Exercise instructions: All lines in the material below that hold "Rosa" should be found and copied.

((

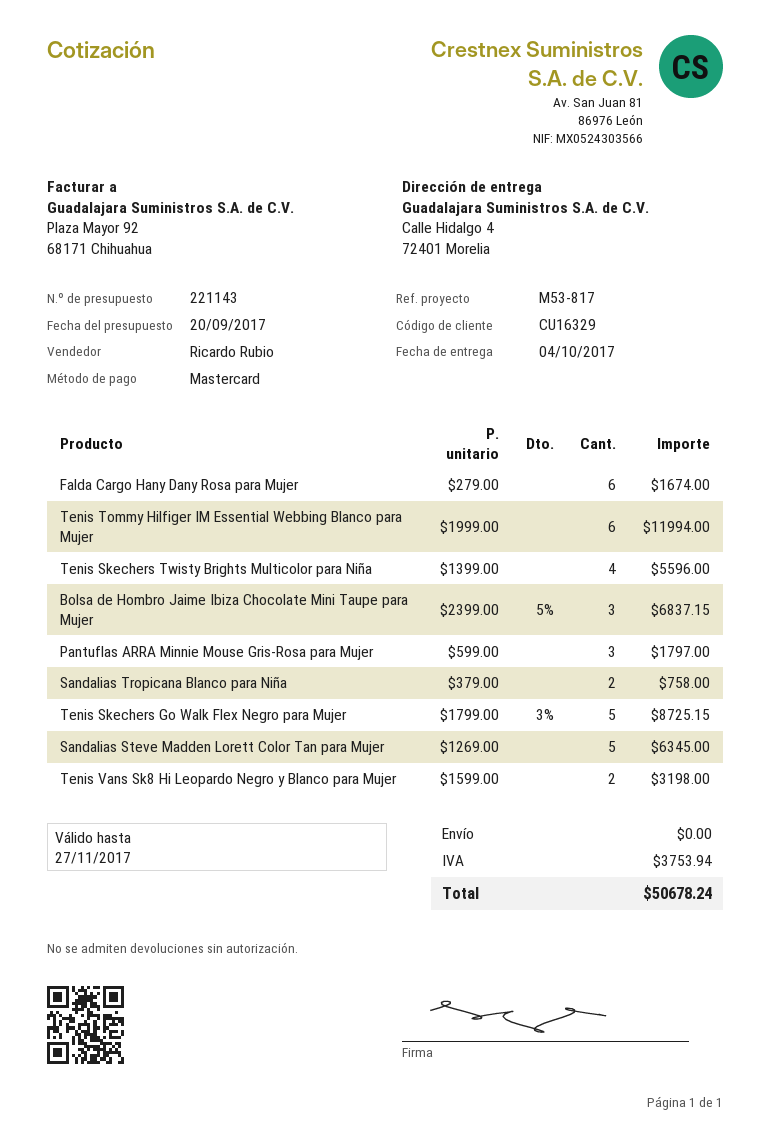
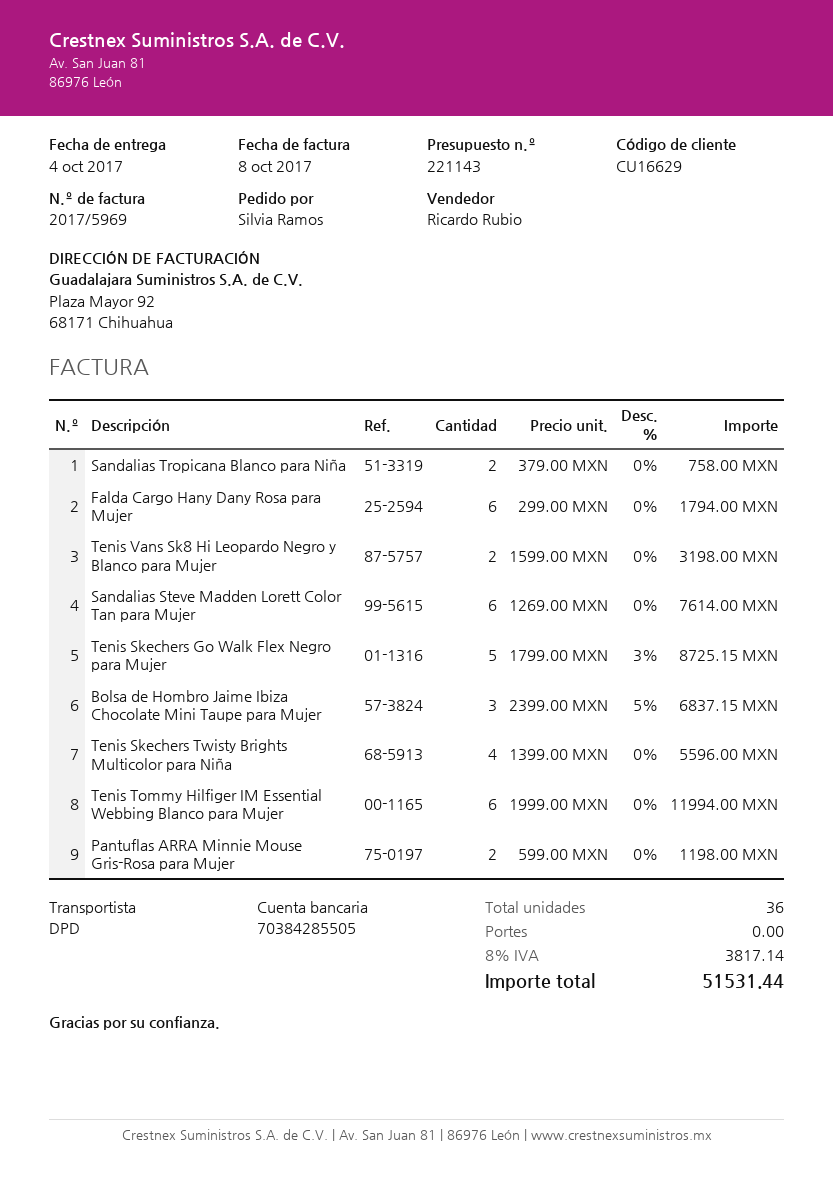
customer number: CU16329 -> CU16629
Falda Cargo Hany Dany Rosa para Mujer: 6 x 279.00 = 1674.00 -> 6 x 299.00 = 1794.00
Pantuflas ARRA Minnie Mouse Gris-Rosa para Mujer: 3 x 599.00 = 1797.00 -> 2 x 599.00 = 1198.00
Sandalias Steve Madden Lorett Color Tan para Mujer: 5 x 1269.00 = 6345.00 -> 6 x 1269.00 = 7614.00
tax: 3753.94 -> 3817.14
total: 50678.24 -> 51531.44

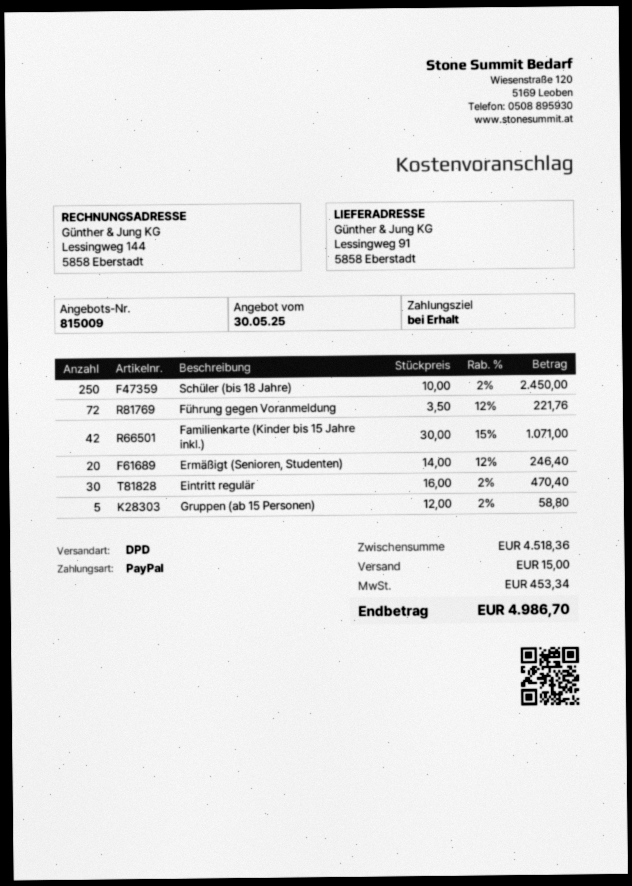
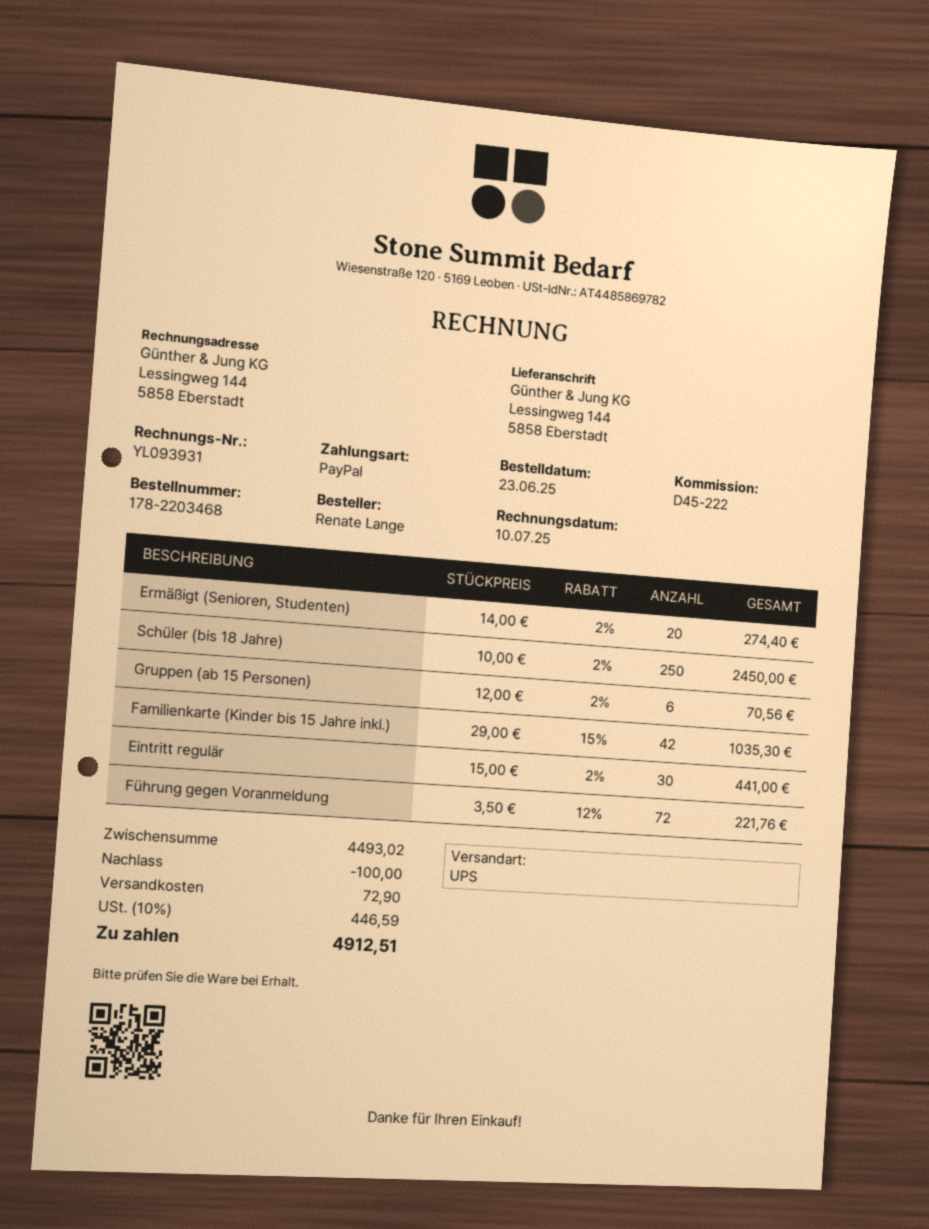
shipping method: DPD -> UPS
ship to: Lessingweg 91, 5858 Eberstadt -> Lessingweg 144, 5858 Eberstadt
Familienkarte (Kinder bis 15 Jahre inkl.): 42 x 30.00 - 15% = 1071.00 -> 42 x 29.00 - 15% = 1035.30
Ermäßigt (Senioren, Studenten): 20 x 14.00 - 12% = 246.40 -> 20 x 14.00 - 2% = 274.40
Eintritt regulär: 30 x 16.00 - 2% = 470.40 -> 30 x 15.00 - 2% = 441.00
Gruppen (ab 15 Personen): 5 x 12.00 - 2% = 58.80 -> 6 x 12.00 - 2% = 70.56
subtotal: 4518.36 -> 4493.02
discount: none -> 100.00
shipping: 15.00 -> 72.90
tax: 453.34 -> 446.59
total: 4986.70 -> 4912.51

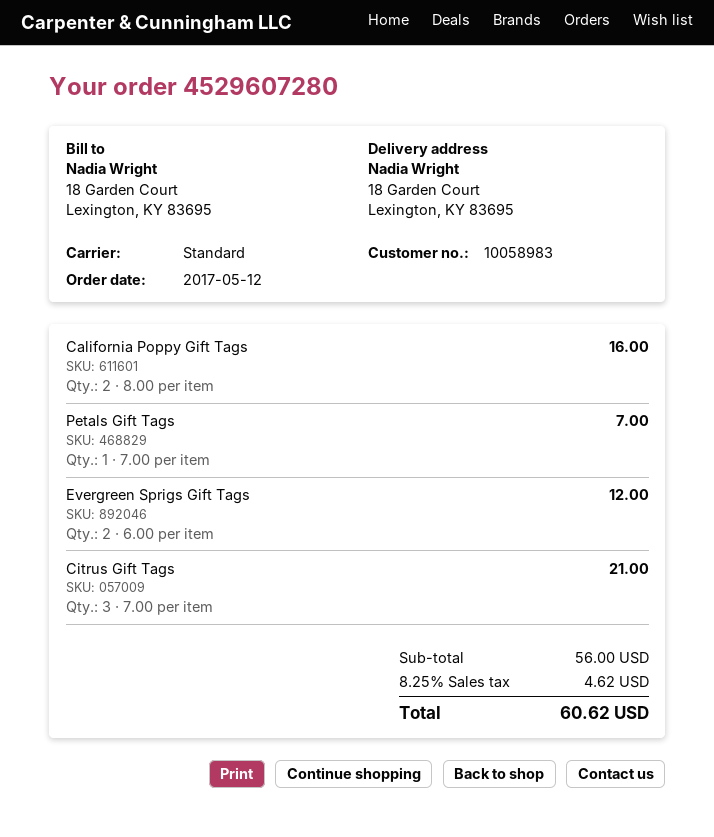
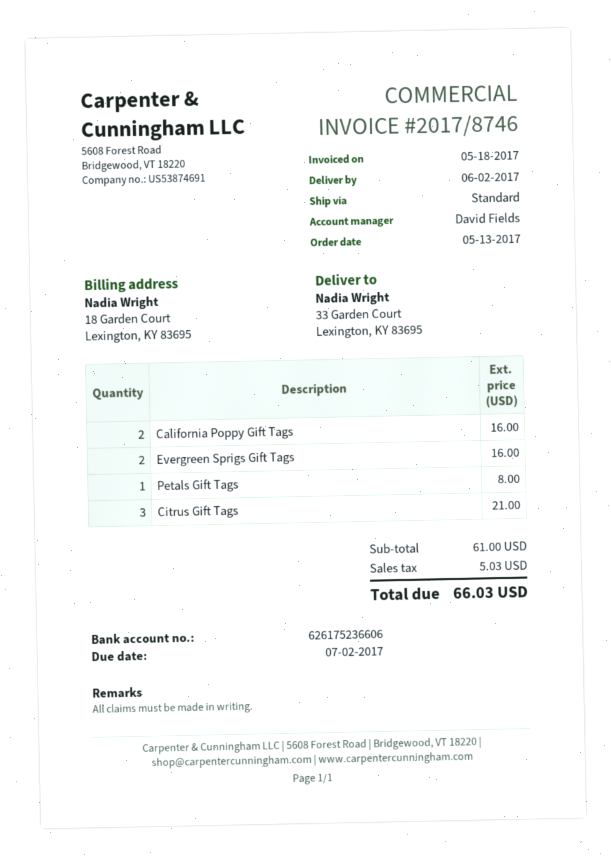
order date: 2017-05-12 -> 2017-05-13
ship to: 18 Garden Court, Lexington, KY 83695 -> 33 Garden Court, Lexington, KY 83695
Petals Gift Tags: 1 for 7.00 -> 1 for 8.00
Evergreen Sprigs Gift Tags: 2 for 12.00 -> 2 for 16.00
subtotal: 56.00 -> 61.00
tax: 4.62 -> 5.03
total: 60.62 -> 66.03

))

Solution to this task:
Falda Cargo Hany Dany Rosa para Mujer: 6 x 279.00 = 1674.00 -> 6 x 299.00 = 1794.00
Pantuflas ARRA Minnie Mouse Gris-Rosa para Mujer: 3 x 599.00 = 1797.00 -> 2 x 599.00 = 1198.00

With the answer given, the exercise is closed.